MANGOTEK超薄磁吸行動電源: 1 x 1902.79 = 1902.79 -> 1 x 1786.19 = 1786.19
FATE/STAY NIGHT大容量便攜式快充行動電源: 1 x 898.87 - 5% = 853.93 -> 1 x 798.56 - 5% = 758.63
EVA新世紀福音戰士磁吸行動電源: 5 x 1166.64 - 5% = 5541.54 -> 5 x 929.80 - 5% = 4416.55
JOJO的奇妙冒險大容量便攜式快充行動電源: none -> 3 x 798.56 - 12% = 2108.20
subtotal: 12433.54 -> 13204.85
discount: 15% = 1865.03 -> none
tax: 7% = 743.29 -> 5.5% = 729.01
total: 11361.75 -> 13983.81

_ _ _ _ _ _ _

WHAT THE TASK ASKS:
Reproduce the records above word for word.

ANSWER FOR THE TASK:
MANGOTEK超薄磁吸行動電源: 1 x 1902.79 = 1902.79 -> 1 x 1786.19 = 1786.19
FATE/STAY NIGHT大容量便攜式快充行動電源: 1 x 898.87 - 5% = 853.93 -> 1 x 798.56 - 5% = 758.63
EVA新世紀福音戰士磁吸行動電源: 5 x 1166.64 - 5% = 5541.54 -> 5 x 929.80 - 5% = 4416.55
JOJO的奇妙冒險大容量便攜式快充行動電源: none -> 3 x 798.56 - 12% = 2108.20
subtotal: 12433.54 -> 13204.85
discount: 15% = 1865.03 -> none
tax: 7% = 743.29 -> 5.5% = 729.01
total: 11361.75 -> 13983.81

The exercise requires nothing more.